- [Work to complete]
Return a copy of every line in the records that includes the word "text".

++++ Data supplied

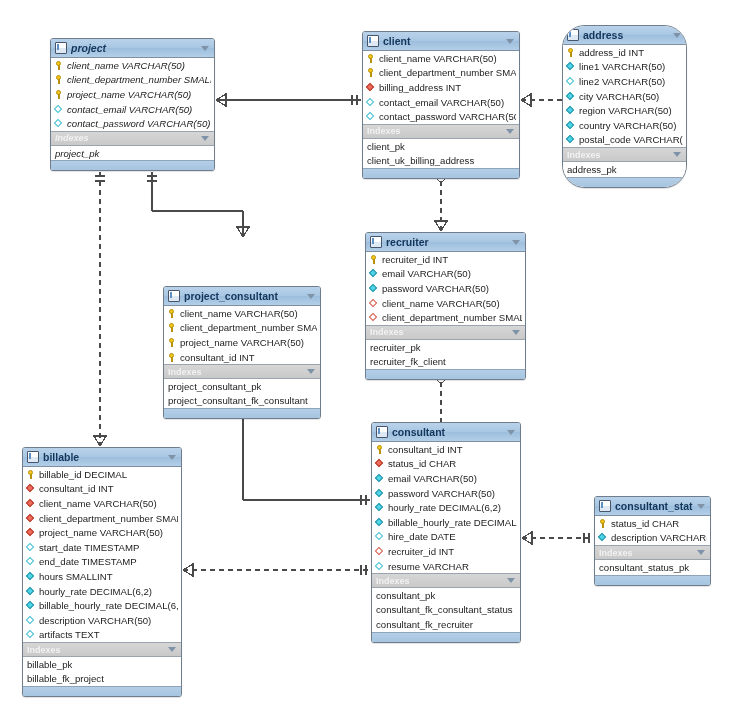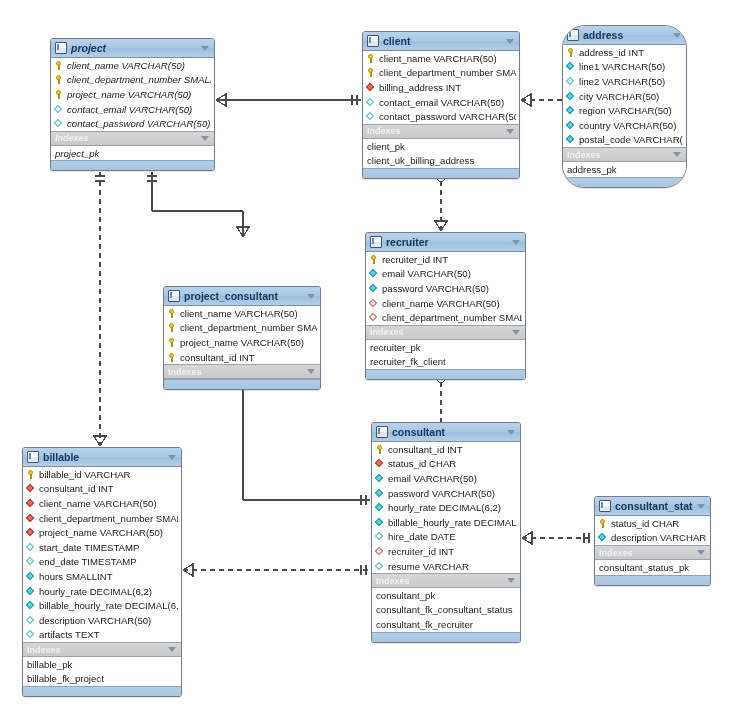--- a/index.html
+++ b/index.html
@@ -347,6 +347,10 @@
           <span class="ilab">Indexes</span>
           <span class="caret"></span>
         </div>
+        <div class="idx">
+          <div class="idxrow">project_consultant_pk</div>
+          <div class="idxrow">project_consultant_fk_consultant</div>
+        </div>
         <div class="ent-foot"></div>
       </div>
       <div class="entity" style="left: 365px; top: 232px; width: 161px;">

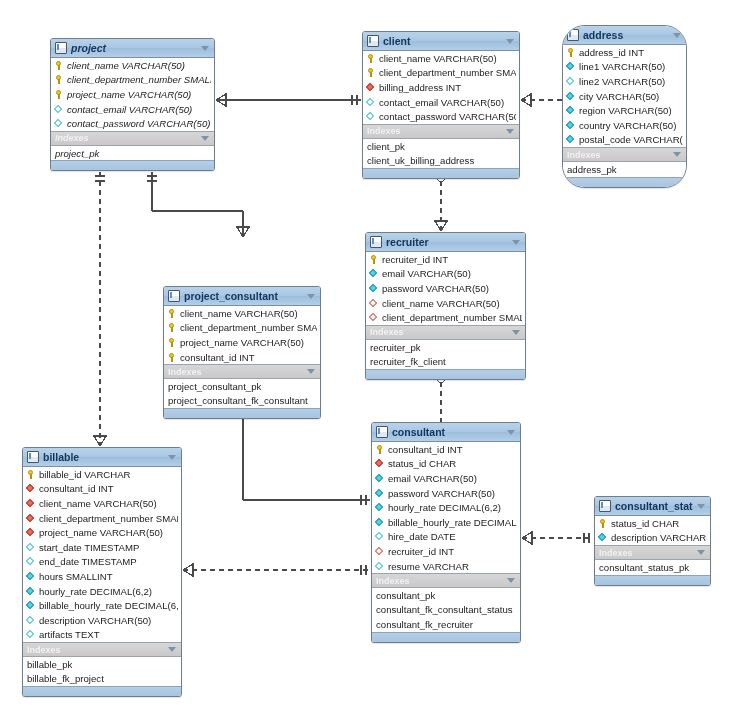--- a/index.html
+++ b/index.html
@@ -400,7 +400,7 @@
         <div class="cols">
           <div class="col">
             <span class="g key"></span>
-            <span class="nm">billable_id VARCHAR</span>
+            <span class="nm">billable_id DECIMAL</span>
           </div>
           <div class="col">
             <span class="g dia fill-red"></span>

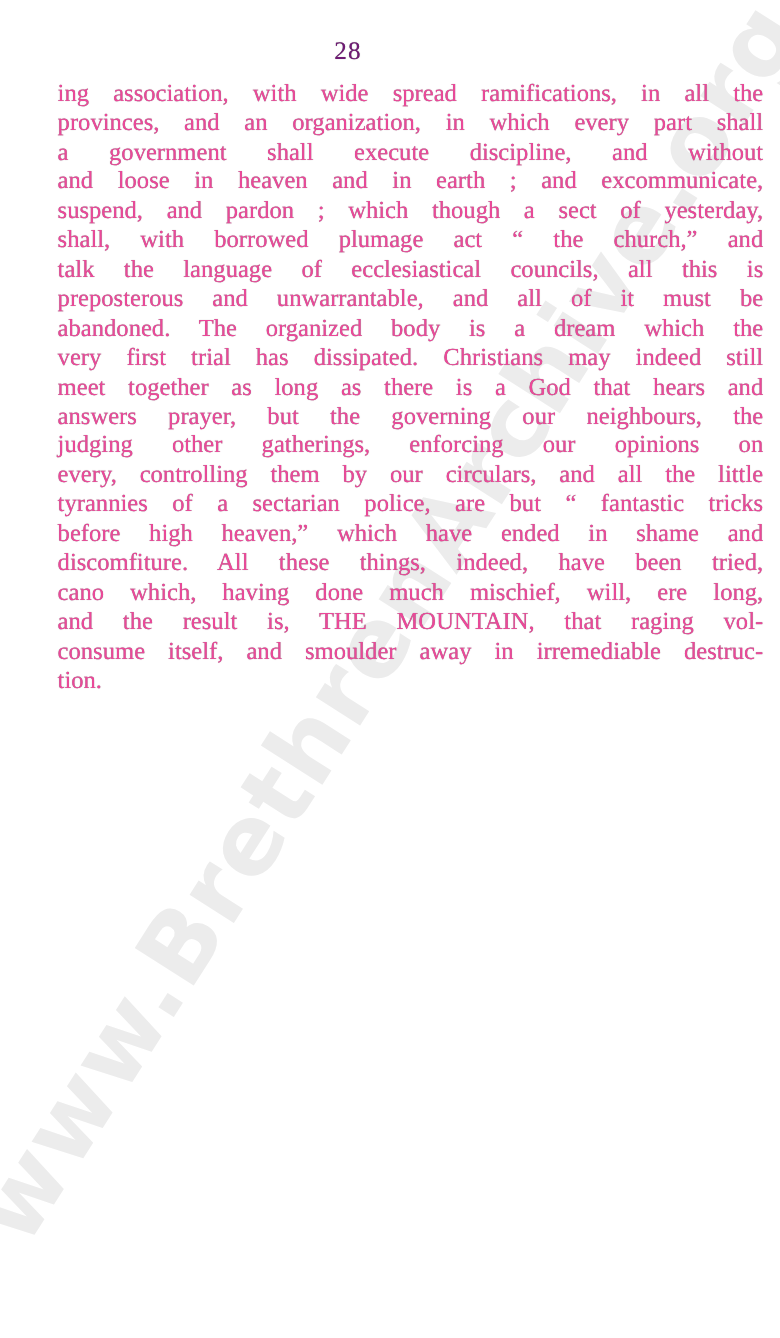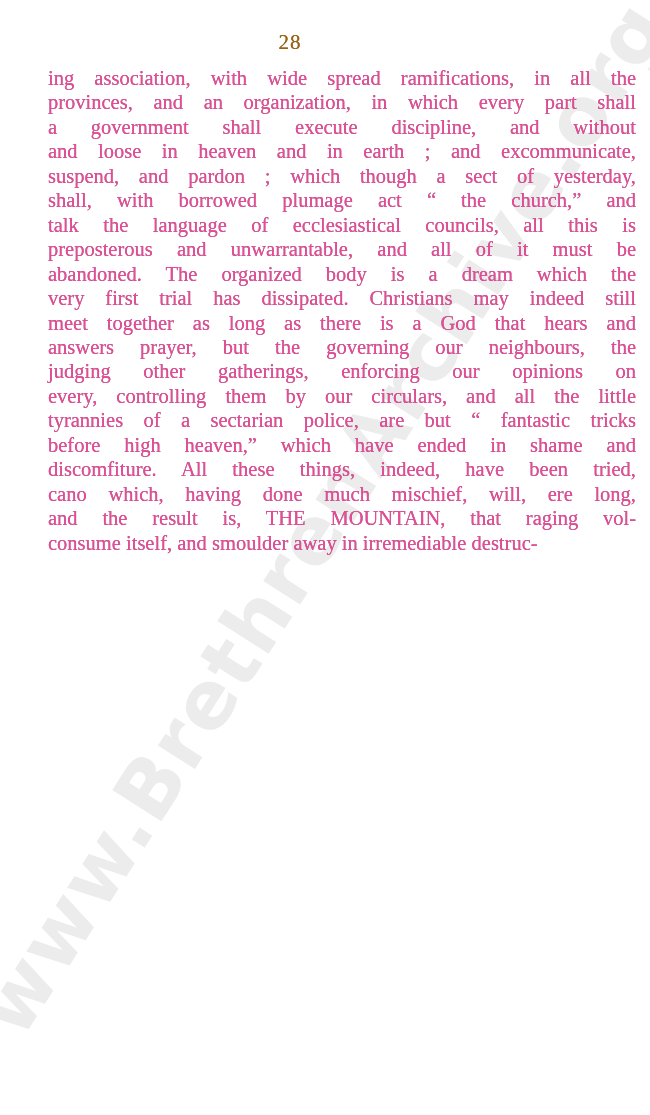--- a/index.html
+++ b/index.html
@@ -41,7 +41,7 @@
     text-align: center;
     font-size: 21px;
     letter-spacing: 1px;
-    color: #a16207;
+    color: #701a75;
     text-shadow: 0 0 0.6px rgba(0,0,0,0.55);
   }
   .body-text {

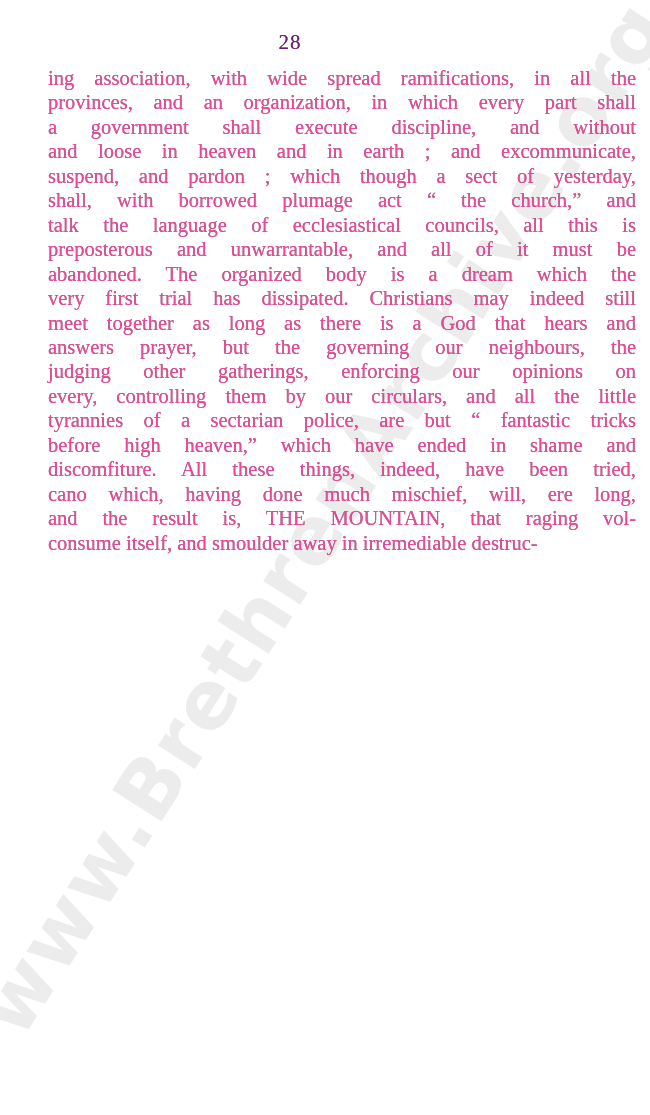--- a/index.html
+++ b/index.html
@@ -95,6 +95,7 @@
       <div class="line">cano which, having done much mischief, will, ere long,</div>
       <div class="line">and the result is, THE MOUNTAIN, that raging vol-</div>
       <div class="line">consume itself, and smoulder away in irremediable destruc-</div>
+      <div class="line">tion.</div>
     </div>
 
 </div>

++++++++

- [Answer for the task]
     text-align: center;
     text-shadow: 0 0 0.6px rgba(0,0,0,0.55);
   .body-text {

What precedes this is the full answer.